BRIEF
All lines between the start of the listing below and the line containing "wie Anruf-Sammel-Taxi (AST)", inclusive, must be repeated exactly.
*** Opening INFORMATION GIVEN ***
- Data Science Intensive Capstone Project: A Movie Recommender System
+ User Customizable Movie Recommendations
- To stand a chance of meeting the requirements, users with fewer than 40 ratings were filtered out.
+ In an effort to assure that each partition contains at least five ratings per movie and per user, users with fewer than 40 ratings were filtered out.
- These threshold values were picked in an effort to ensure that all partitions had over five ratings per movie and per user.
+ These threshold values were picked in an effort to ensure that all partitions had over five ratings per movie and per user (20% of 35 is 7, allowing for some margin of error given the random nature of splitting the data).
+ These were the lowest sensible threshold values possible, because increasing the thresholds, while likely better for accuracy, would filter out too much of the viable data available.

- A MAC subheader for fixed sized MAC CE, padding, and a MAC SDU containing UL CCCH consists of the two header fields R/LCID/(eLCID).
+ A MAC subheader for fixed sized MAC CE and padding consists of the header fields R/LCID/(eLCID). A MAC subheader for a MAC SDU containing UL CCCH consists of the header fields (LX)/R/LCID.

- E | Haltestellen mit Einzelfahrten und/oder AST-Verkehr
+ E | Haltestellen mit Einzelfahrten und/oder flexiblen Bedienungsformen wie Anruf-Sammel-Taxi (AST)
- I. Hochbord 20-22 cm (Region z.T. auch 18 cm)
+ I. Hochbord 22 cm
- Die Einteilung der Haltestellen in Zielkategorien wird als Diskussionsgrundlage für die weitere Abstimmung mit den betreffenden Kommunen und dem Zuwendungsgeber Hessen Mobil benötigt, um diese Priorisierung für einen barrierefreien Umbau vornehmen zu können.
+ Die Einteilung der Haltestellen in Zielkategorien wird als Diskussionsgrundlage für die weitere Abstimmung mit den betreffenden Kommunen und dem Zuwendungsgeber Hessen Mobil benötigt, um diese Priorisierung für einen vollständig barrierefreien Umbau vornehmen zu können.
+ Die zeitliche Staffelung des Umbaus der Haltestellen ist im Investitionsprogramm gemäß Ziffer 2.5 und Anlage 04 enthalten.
*** Closing INFORMATION GIVEN ***
TASK SOLUTION
- Data Science Intensive Capstone Project: A Movie Recommender System
+ User Customizable Movie Recommendations
- To stand a chance of meeting the requirements, users with fewer than 40 ratings were filtered out.
+ In an effort to assure that each partition contains at least five ratings per movie and per user, users with fewer than 40 ratings were filtered out.
- These threshold values were picked in an effort to ensure that all partitions had over five ratings per movie and per user.
+ These threshold values were picked in an effort to ensure that all partitions had over five ratings per movie and per user (20% of 35 is 7, allowing for some margin of error given the random nature of splitting the data).
+ These were the lowest sensible threshold values possible, because increasing the thresholds, while likely better for accuracy, would filter out too much of the viable data available.

- A MAC subheader for fixed sized MAC CE, padding, and a MAC SDU containing UL CCCH consists of the two header fields R/LCID/(eLCID).
+ A MAC subheader for fixed sized MAC CE and padding consists of the header fields R/LCID/(eLCID). A MAC subheader for a MAC SDU containing UL CCCH consists of the header fields (LX)/R/LCID.

- E | Haltestellen mit Einzelfahrten und/oder AST-Verkehr
+ E | Haltestellen mit Einzelfahrten und/oder flexiblen Bedienungsformen wie Anruf-Sammel-Taxi (AST)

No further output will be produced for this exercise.